Posted in Computing, Education, Family, Photography, Science, Travels on August 22nd, 2007

Concrete blocks and fluffy things

The University of Essex (a mile or so southwest of Colchester) was established in the early to mid-60’s (so it’s about the same age as UMM*) as one of nine new universities that were created in part to generate new university opportunities in a country where very few young people went on to university.
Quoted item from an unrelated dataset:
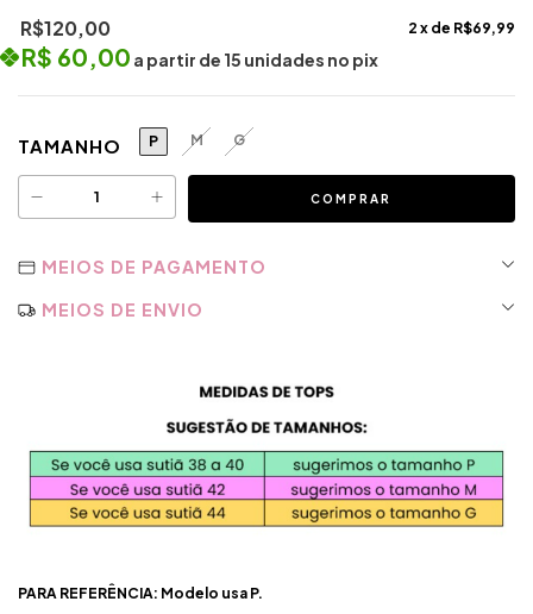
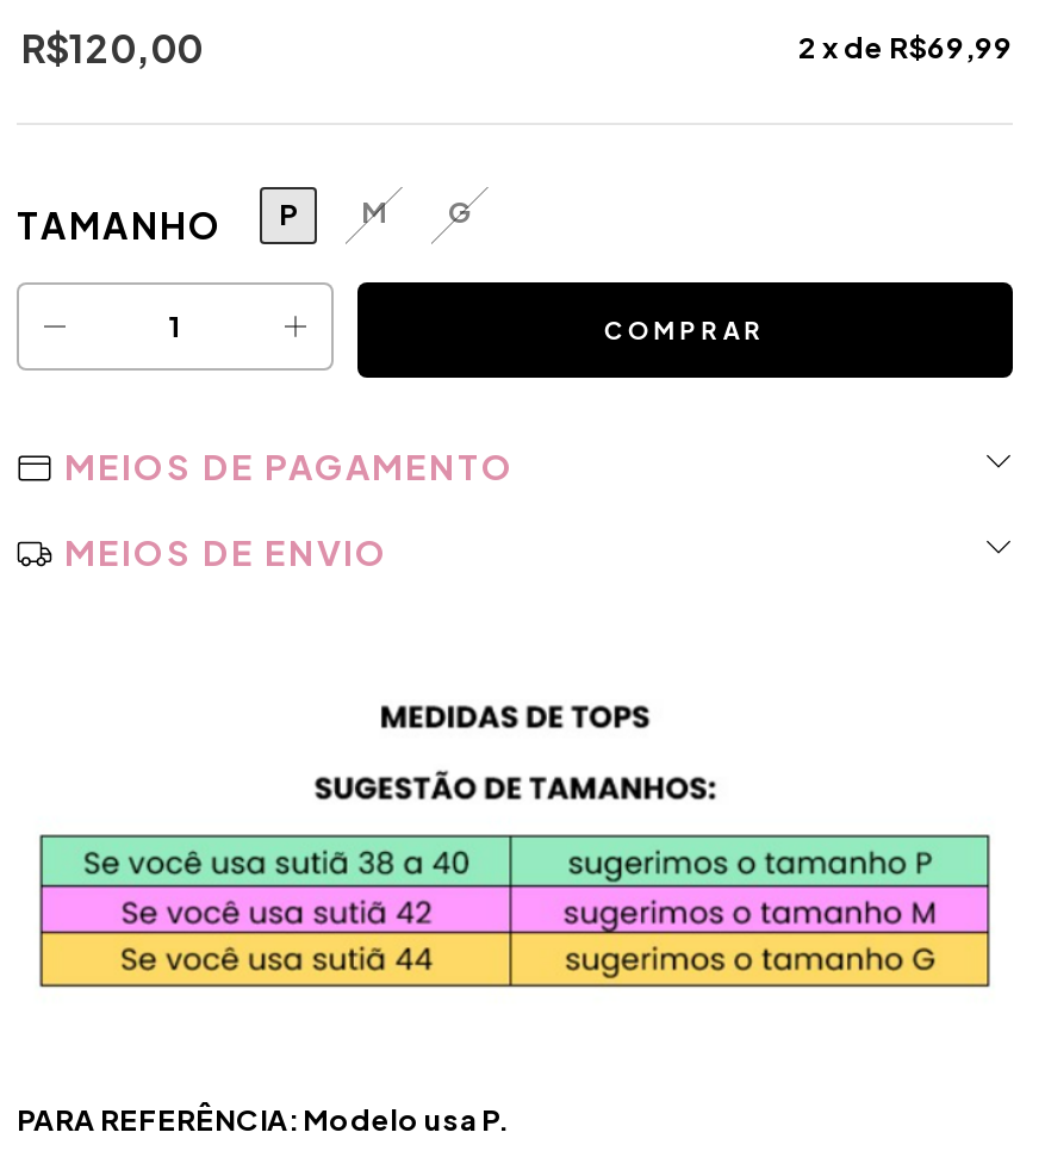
[21,41,378,71] R$ 60,00 a partir de 15 unidades no pix -> none

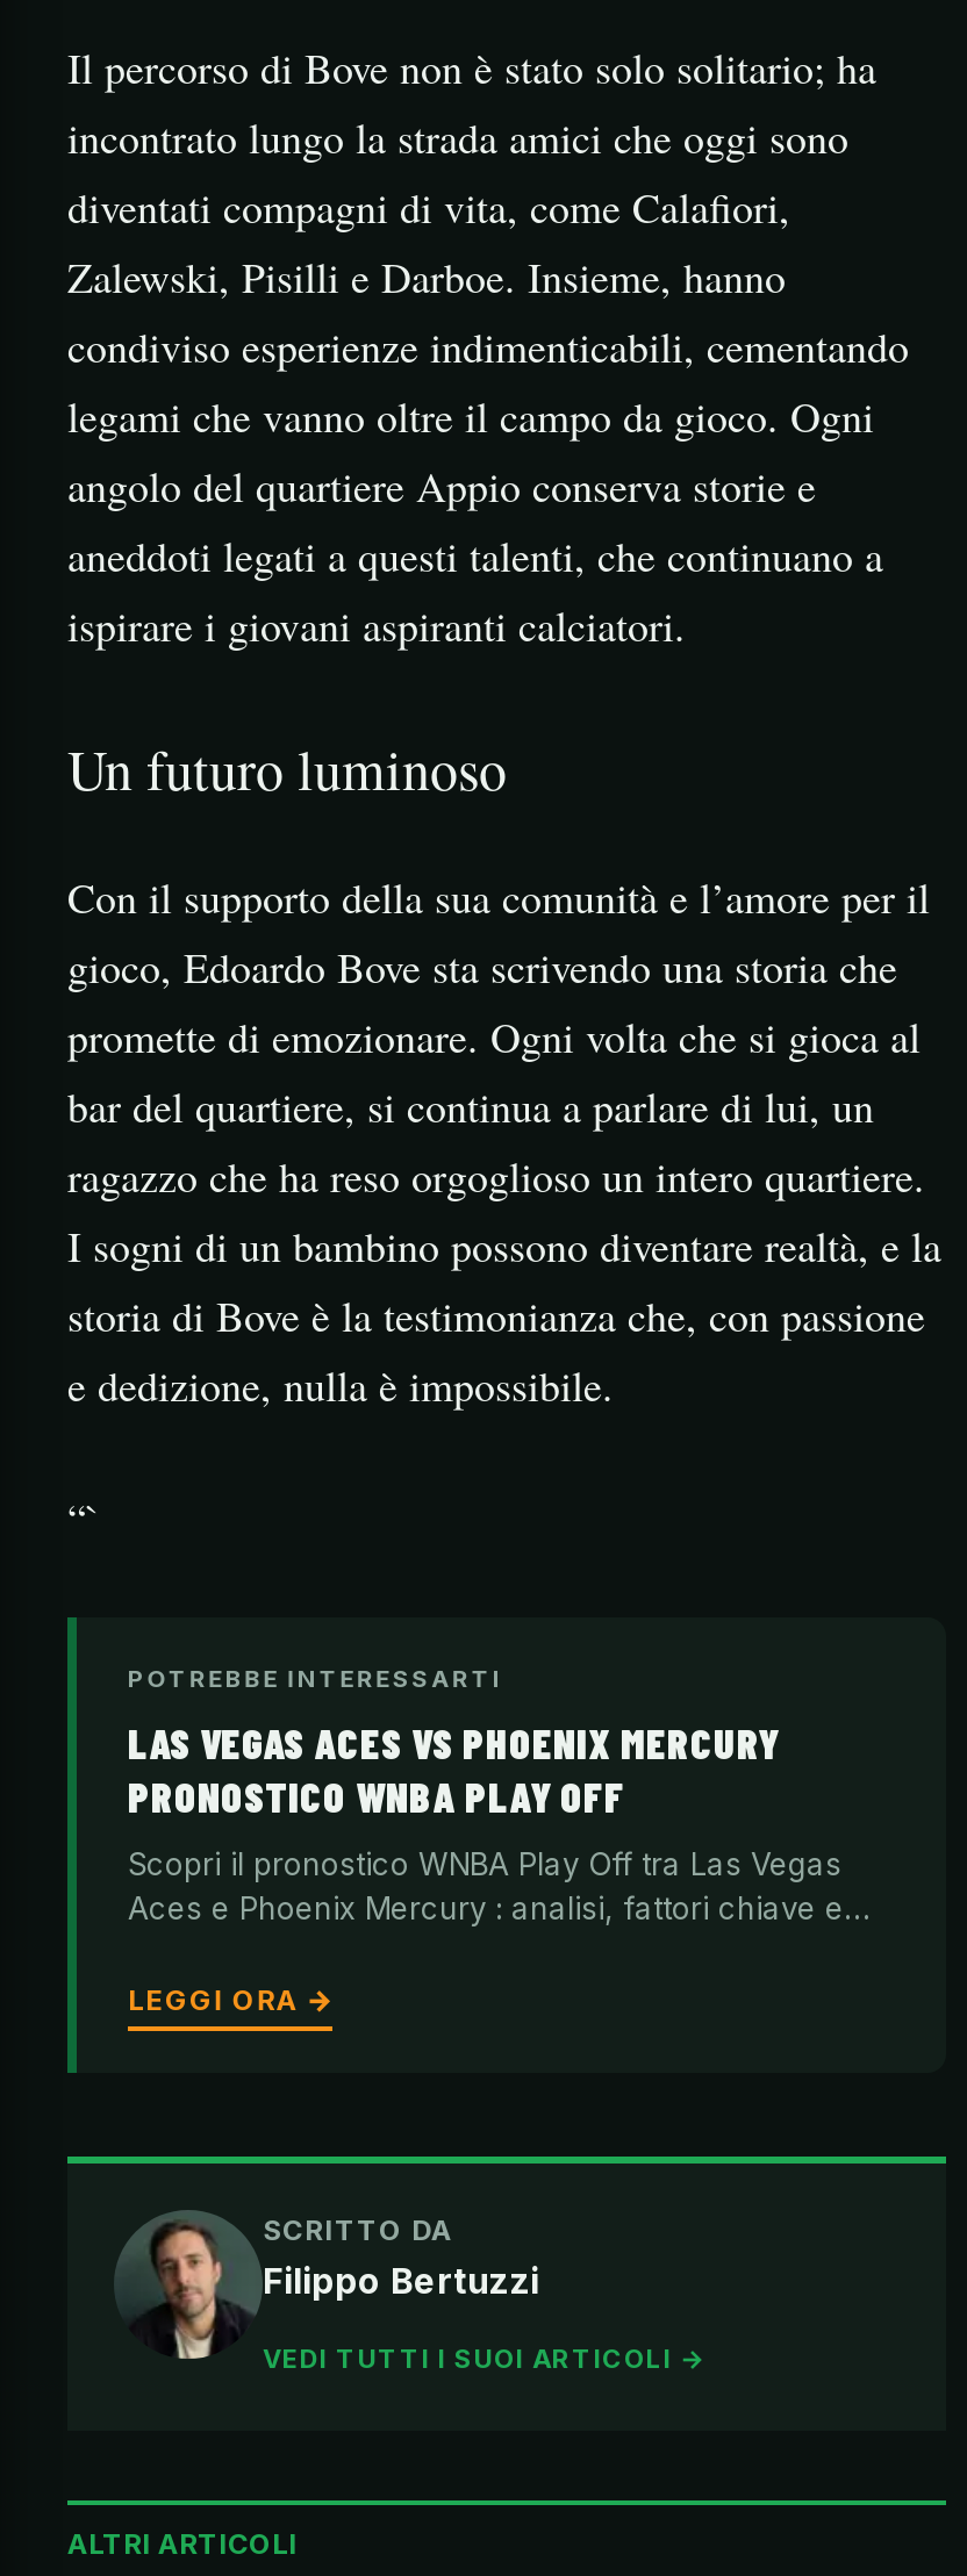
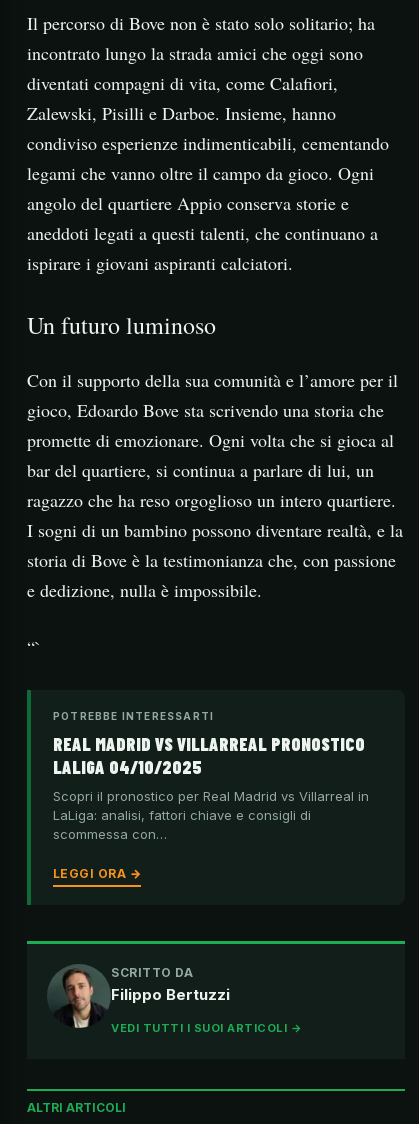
[128,1719,779,1824] LAS VEGAS ACES VS PHOENIX MERCURY | PRONOSTICO WNBA PLAY OFF -> [53,733,365,778] REAL MADRID VS VILLARREAL PRONOSTICO | LALIGA 04/10/2025
[128,1847,869,1928] Scopri il pronostico WNBA Play Off tra Las Vegas | Aces e Phoenix Mercury : analisi, fattori chiave e… -> [53,788,369,842] Scopri il pronostico per Real Madrid vs Villarreal in | LaLiga: analisi, fattori chiave e consigli di | scommessa con…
The University of Essex was born during a rare moment of national hope and enthusiasm in the early 1960s, when everything seemed possible and new departures seemed essential. Only 10 per cent of British school-leavers were going into higher education, which was palpably unjust and, for the sake of the nation’s future, unwise. So it was decided to found and finance nine entirely new universities, of which Essex was to be one (the others were Sussex, Warwick, East Anglia, Kent, Lancaster, York, Ulster and Stirling). — “A personal history of the University of Essex” by Professor Hugh Brogan

Unlike UMM, it was built from scratch, so the architecture is very much 1960’s concrete block stuff. The big block in the right foreground is the library (which I haven’t been in), an to the left is the beginning of the squares which form the bulk of the office/teaching spaces. The squares are hard to describe, and this map doesn’t really do it justice because it doesn’t capture the weird vertical dimension. The computer science department, for example, is in Square 2. Coming from the library end, you sort of feel like you’re on ground level when you enter from the courtyard, but it turns out that you’re on level 4, with three more levels below you. My office is on level 3, so you go down the stairs when you come in, but out my window I look down two floors to a parking area and green space as well as up to a pedistrian bridge that comes from the courtyard level across that green space. I’ll have to try to get some pictures over time that give a sense of how things are laid out.

Riccardo Poli (the fellow I’ll be doing research with) is in Italy visiting family at the moment, and we’re mostly working on getting our housing and school for Sub-Evil Boy sorted out, so not much work yet. Riccardo returns this week, though, and once we’ve got ourselves moved into our apartment and settled, then the sparks should start to fly!

*And about the same age as me, which is weird to think about.